■ **ACTIVITY**: Examine the records below. Report how many of their lines contain the word "left", with no other content.
[PROVIDED INFORMATION Boundary: Start]
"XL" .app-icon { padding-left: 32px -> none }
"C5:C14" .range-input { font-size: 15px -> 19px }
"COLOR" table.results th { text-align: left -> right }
[PROVIDED INFORMATION Boundary: End]
[PROVIDED INFORMATION Boundary: Start]
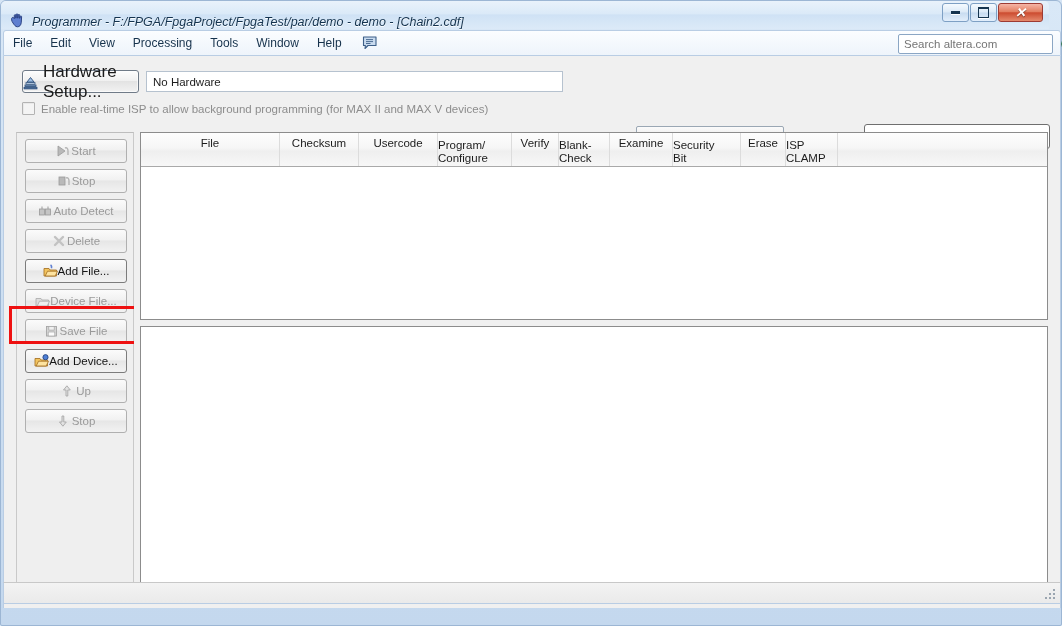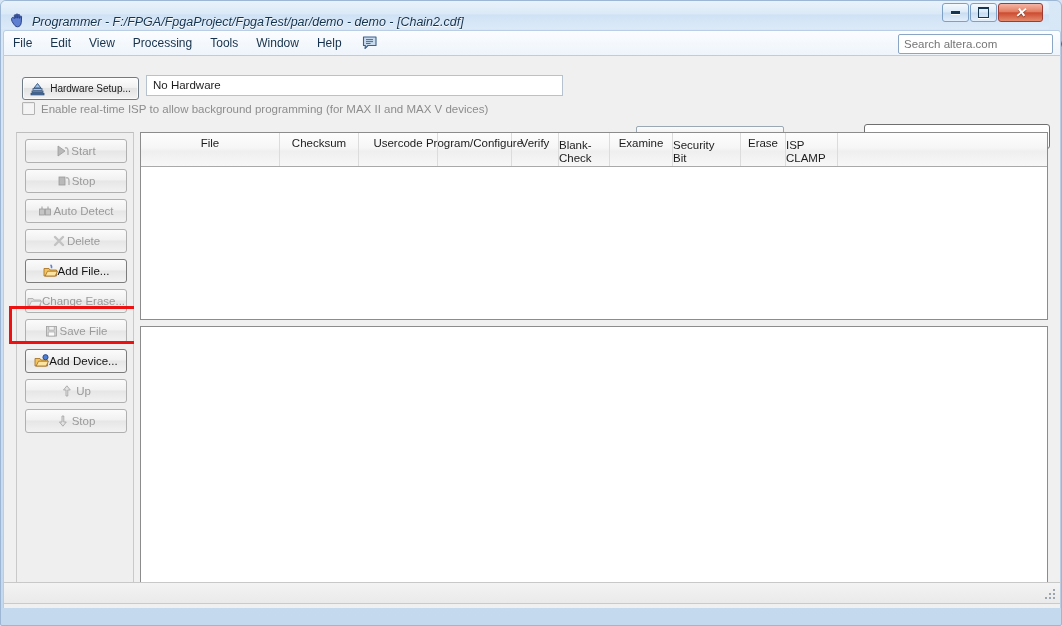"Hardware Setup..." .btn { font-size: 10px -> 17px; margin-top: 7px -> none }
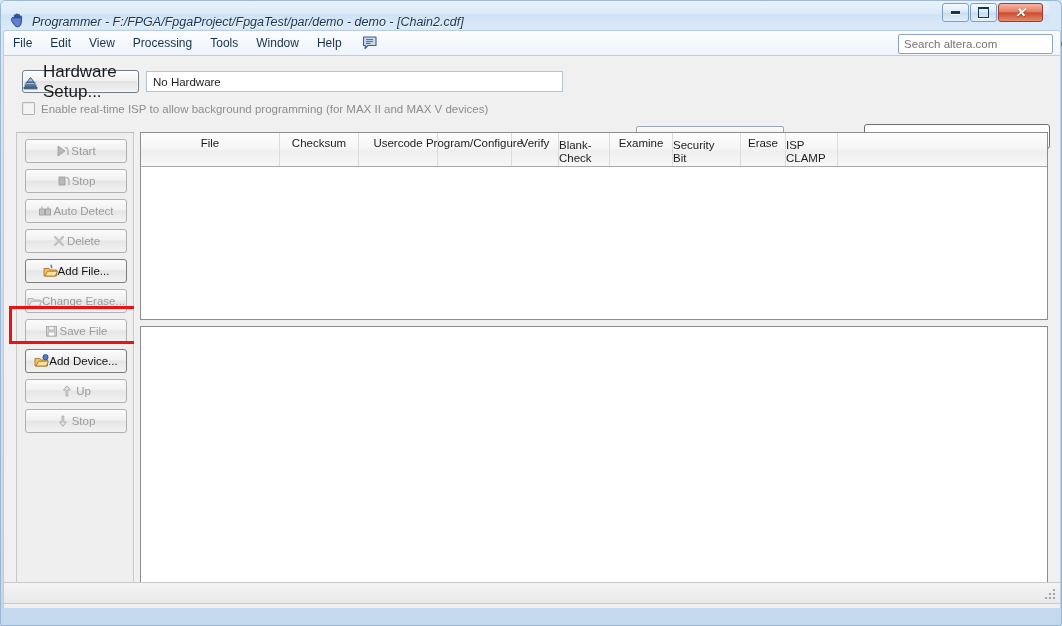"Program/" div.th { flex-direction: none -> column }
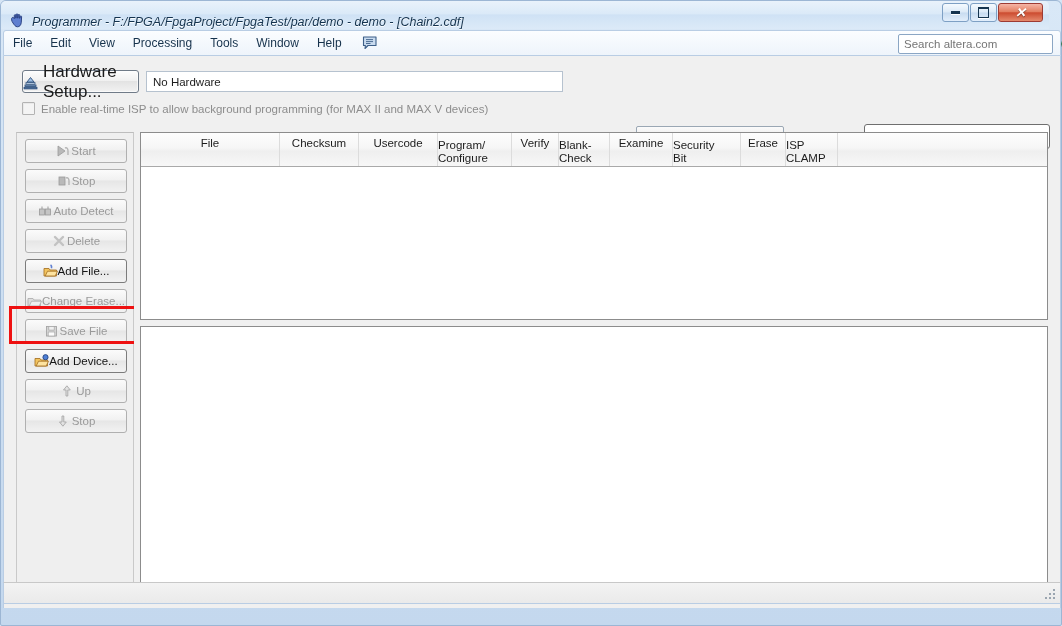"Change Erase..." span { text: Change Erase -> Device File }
[PROVIDED INFORMATION Boundary: End]
■ **EXERCISE RESPONSE**: 2